In Reply to: Re: Eastern Woodland Warfare Tactics posted by Dana S. on October 13, 1999 at 12:39:01:

: : Hi Dana:

: : Dana said: Most of my "war reading" as been about Ancient Britain. If anyone knows of any good books about "Ancient America", let me know.

: : I recommend “Indian New England Before the Mayflower” by Howard S. Russell which explores every aspect of Indian life as the early explorers and the colonists found it, from personal appearance and characteristics to diet and agriculture, social organization, and intertribal relations including conflict.

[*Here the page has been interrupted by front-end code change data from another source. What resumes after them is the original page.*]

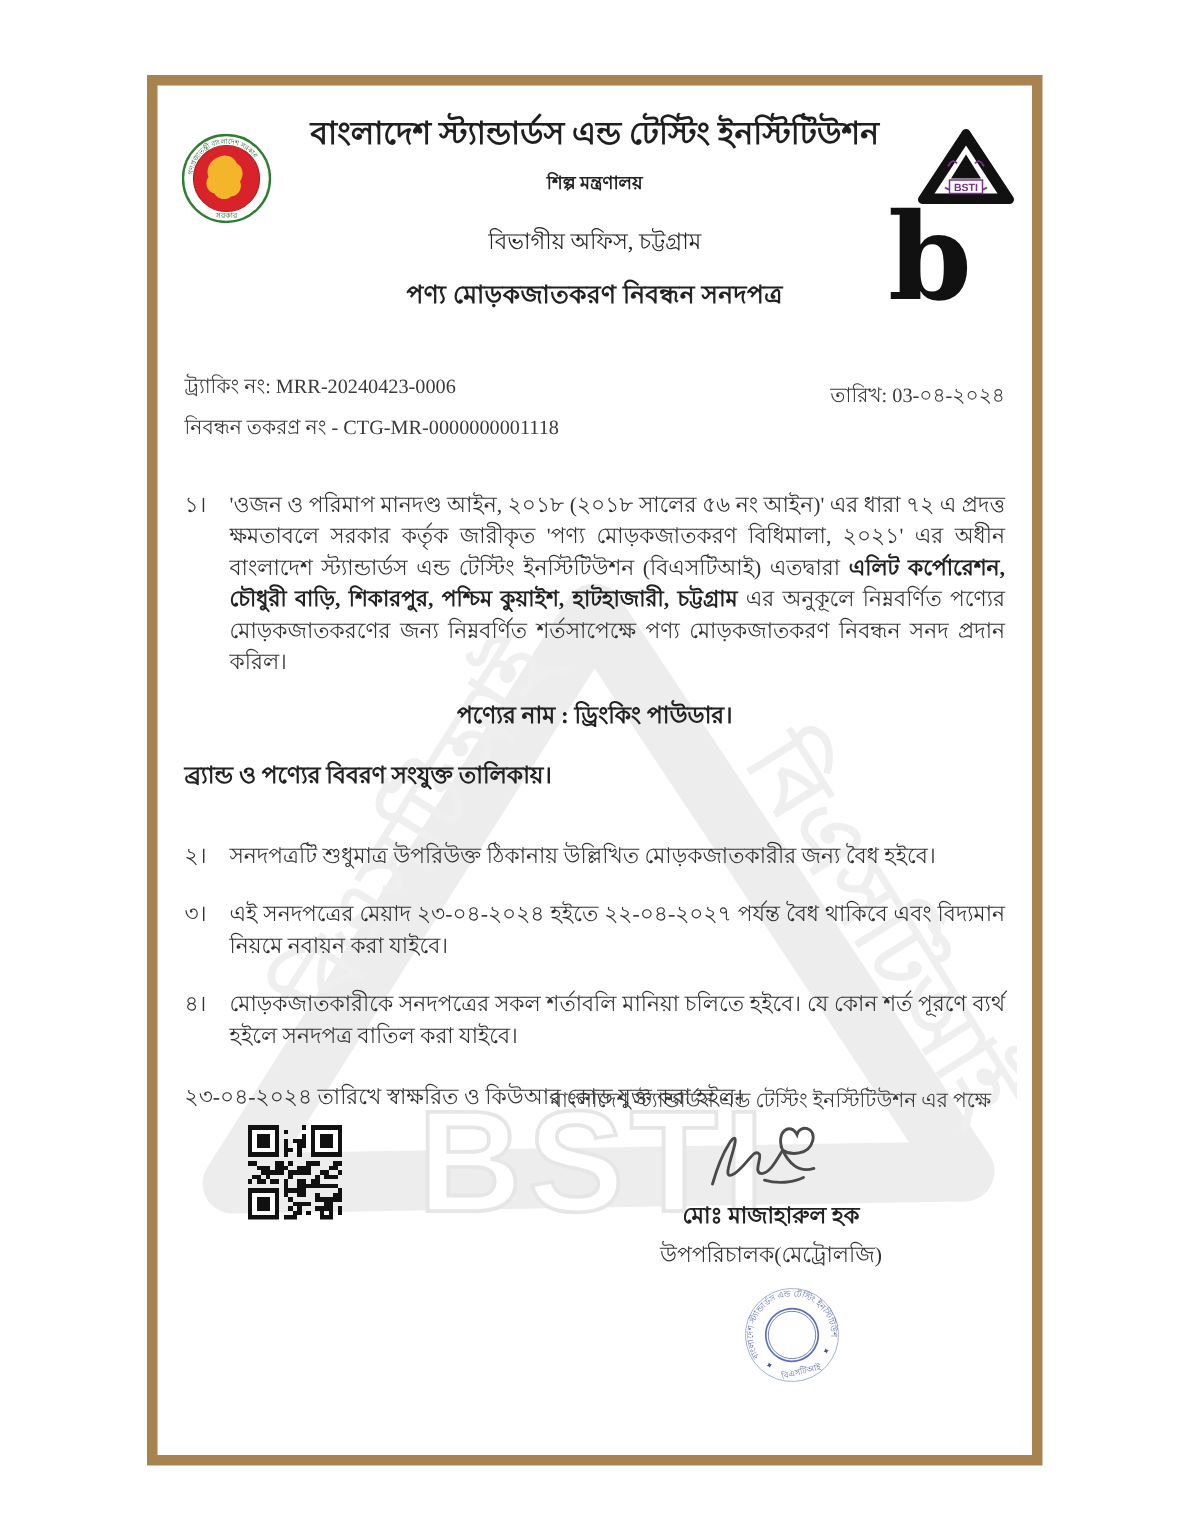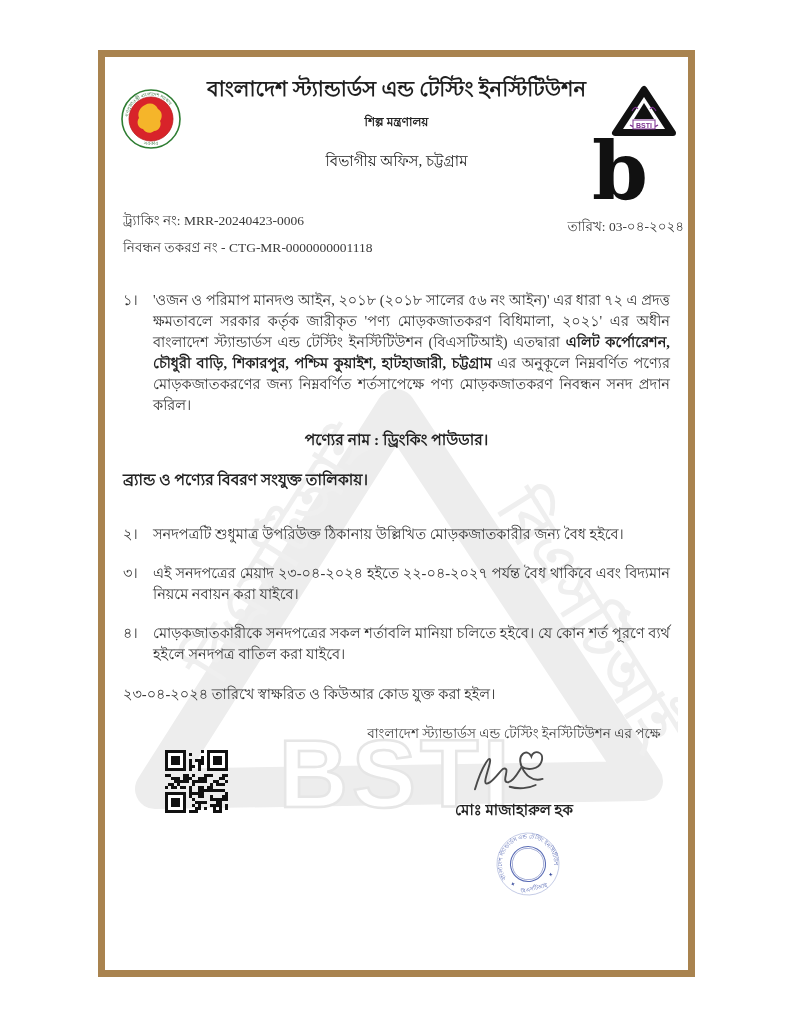"পণ্য মোড়কজাতকরণ নিবন্ধন সনদপত্র" div.h-cert-title { html: none -> <div>পণ্য মোড়কজাতকরণ নিবন্ধন সনদপত্র</div> }
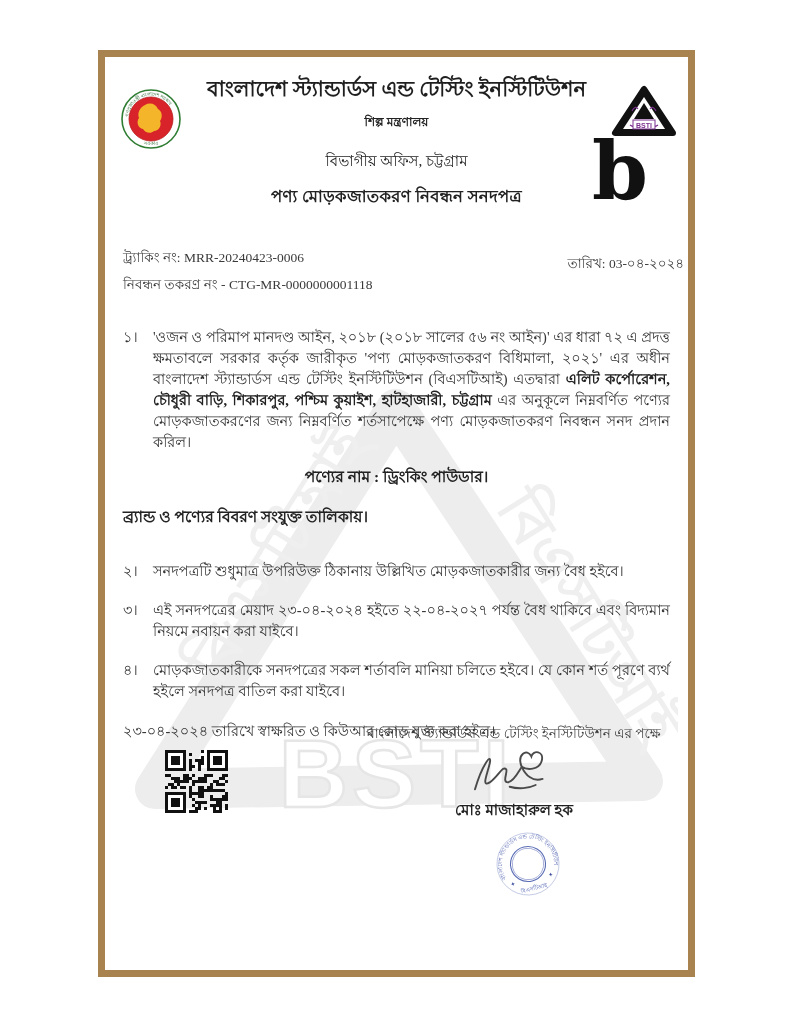"ট্র্যাকিং নং: MRR-20240423-0006" .meta { margin: 36px 4px 0 18px -> 36px 18px 0 18px }
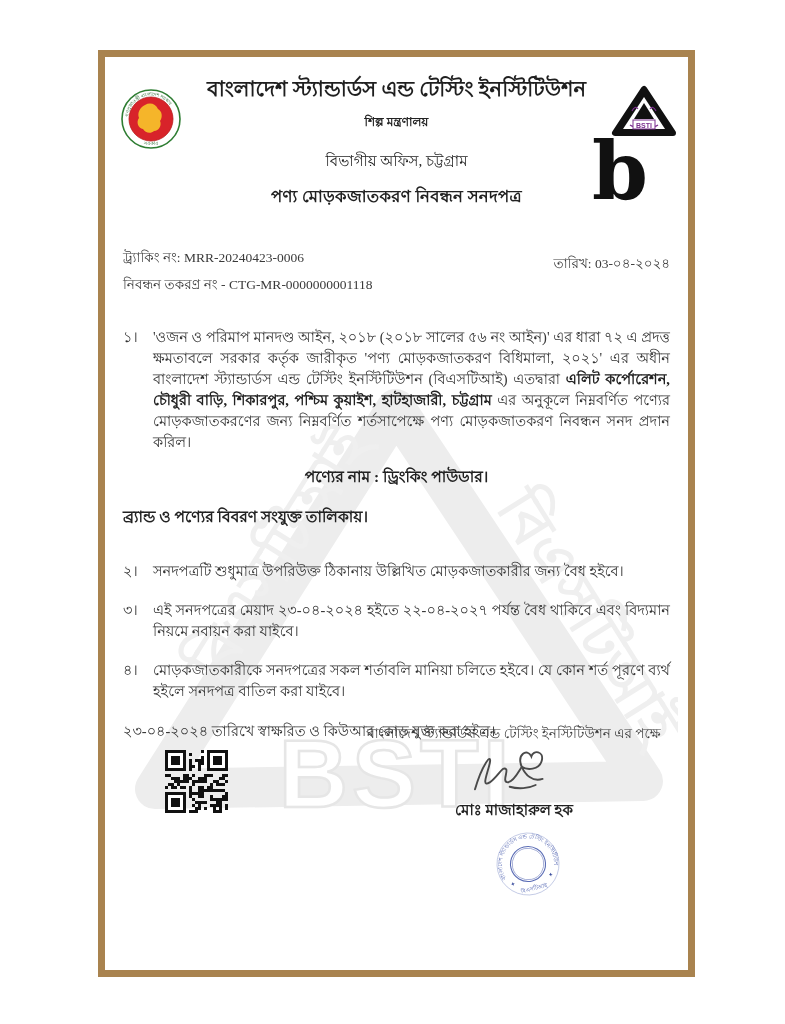"উপপরিচালক(মেট্রোলজি)" div.sig-title { html: none -> <div>উপপরিচালক(মেট্রোলজি)</div> }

: : Here’s an excerpt from the book:

: : “Indians in war employed three chief tactics: surprise, ambush and stratagem. An Algonquain village might suppose the Mohawks to be 200 miles distant, yet an onslaught at dawn could bring disaster. Or, beating off an enemy and in hot pursuit, the defenders might run into an ambush in a ravine or swamp where escape was almost out of the question. Judging from the vividly recorded experience of the English, the only limit to the variety of stratagems used to beguile and trap a foe was the imagination and resolution of the enemy. However, given the often equal wile and skill of their opponents, losses would seldom be as heavy proportionately as those of a European battlefield, with its close formations of artillery, cavalry, and foot soldiers.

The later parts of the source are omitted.